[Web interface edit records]
=== Begin Enclosure ===

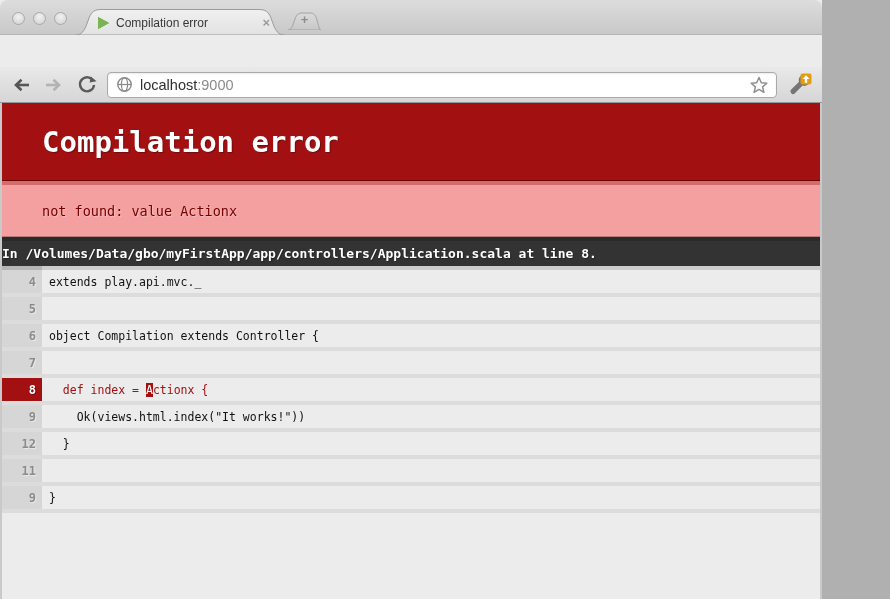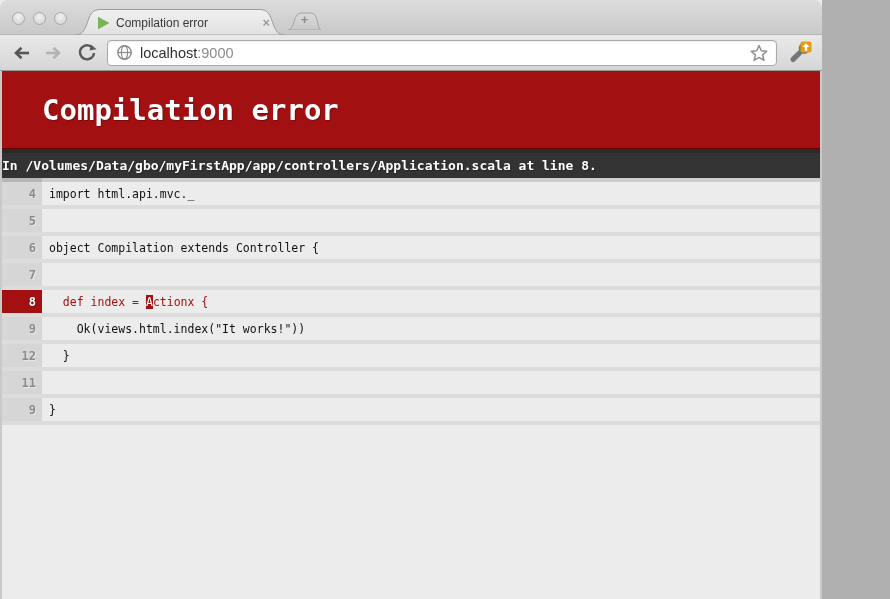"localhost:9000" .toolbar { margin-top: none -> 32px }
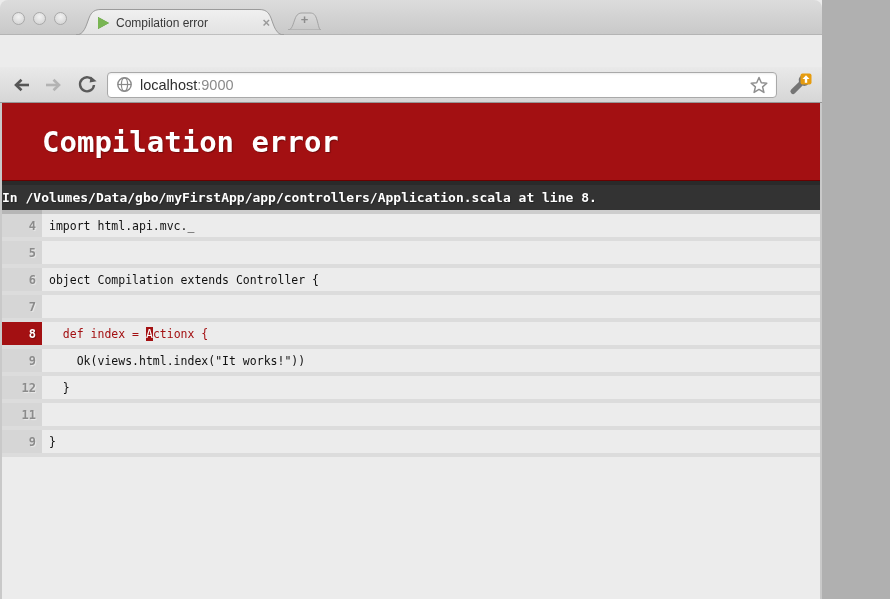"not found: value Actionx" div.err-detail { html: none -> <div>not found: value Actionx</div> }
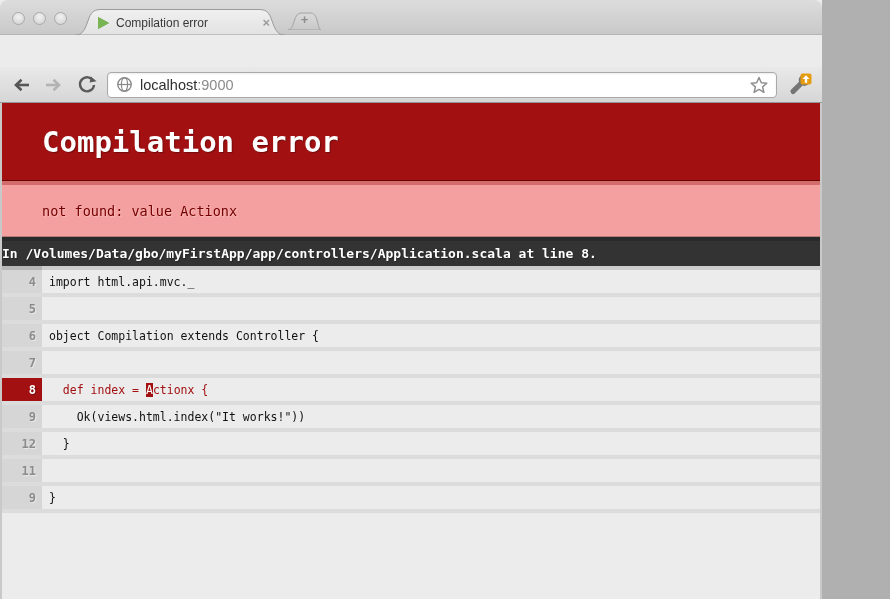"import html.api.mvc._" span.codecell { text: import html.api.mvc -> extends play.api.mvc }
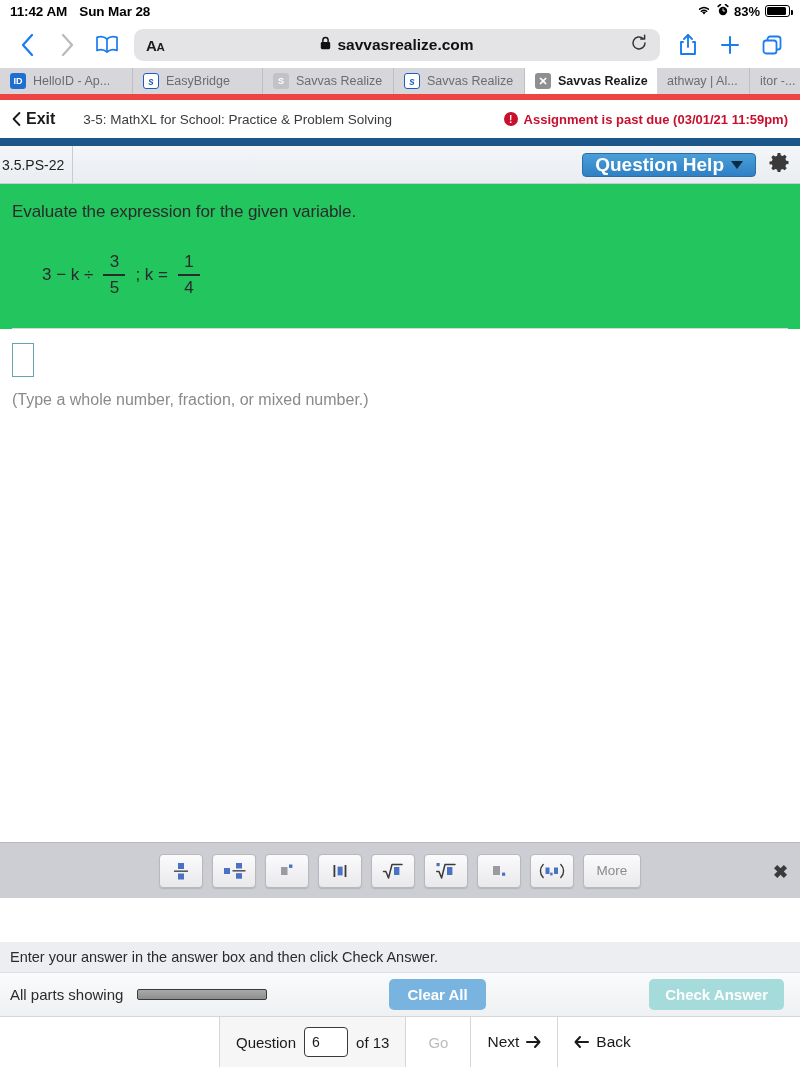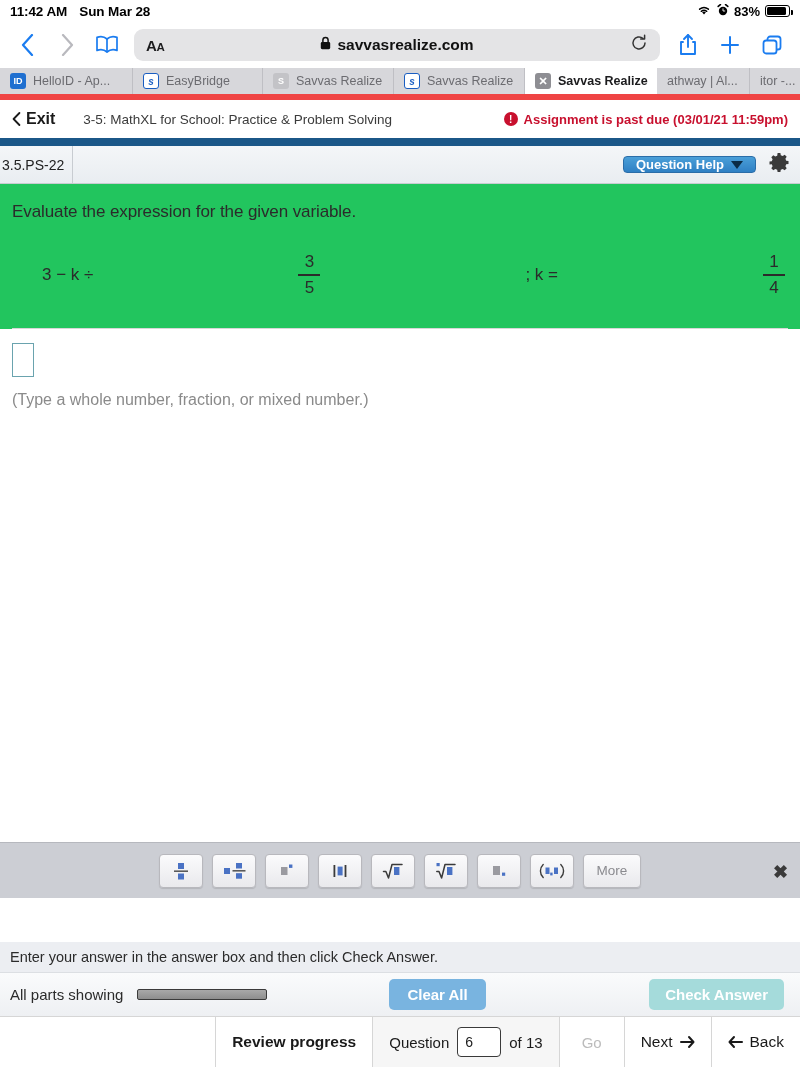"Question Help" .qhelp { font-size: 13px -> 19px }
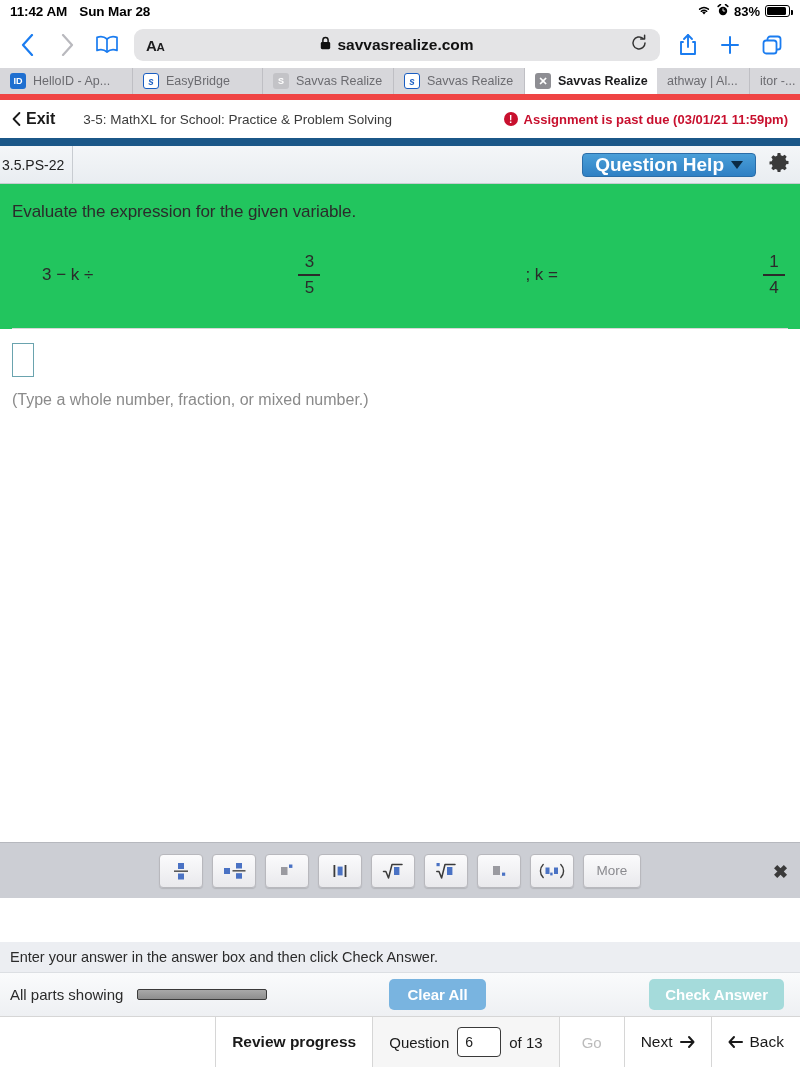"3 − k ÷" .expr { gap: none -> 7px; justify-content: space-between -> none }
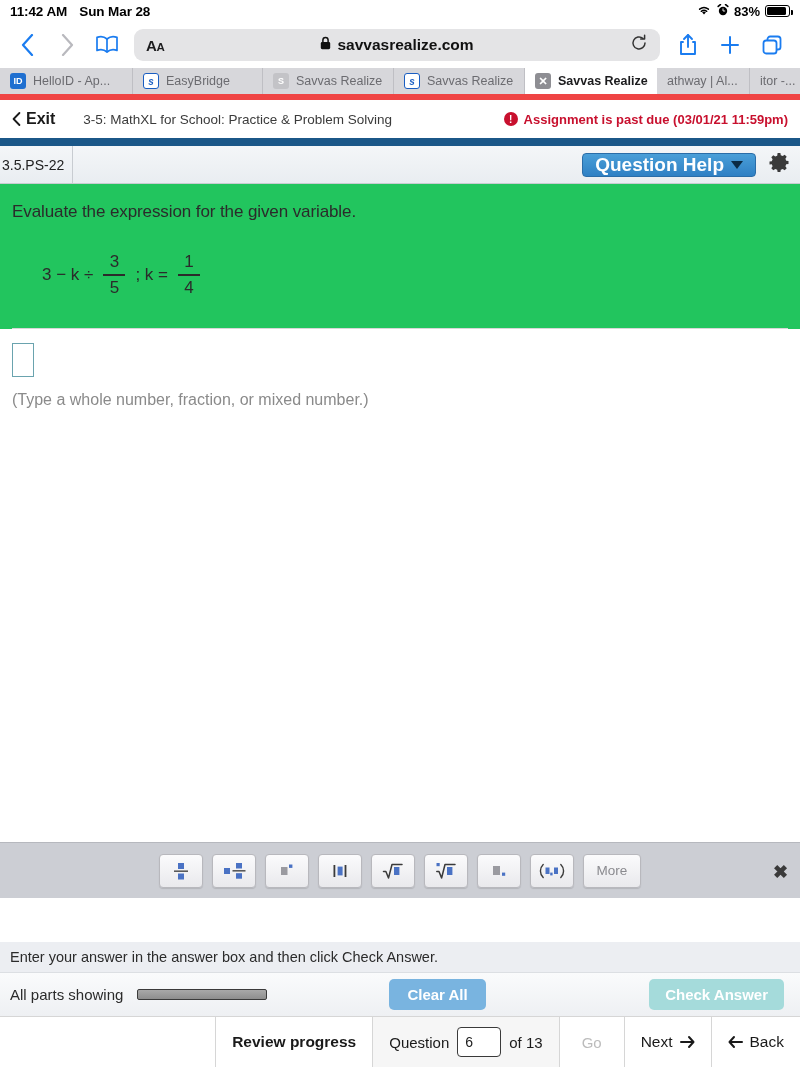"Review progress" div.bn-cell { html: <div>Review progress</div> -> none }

=== End Enclosure ===

** Activity **
Images aside, return each entry above precisely as it stands.

** Response for this exercise **
"localhost:9000" .toolbar { margin-top: none -> 32px }
"not found: value Actionx" div.err-detail { html: none -> <div>not found: value Actionx</div> }
"import html.api.mvc._" span.codecell { text: import html.api.mvc -> extends play.api.mvc }
"Question Help" .qhelp { font-size: 13px -> 19px }
"3 − k ÷" .expr { gap: none -> 7px; justify-content: space-between -> none }
"Review progress" div.bn-cell { html: <div>Review progress</div> -> none }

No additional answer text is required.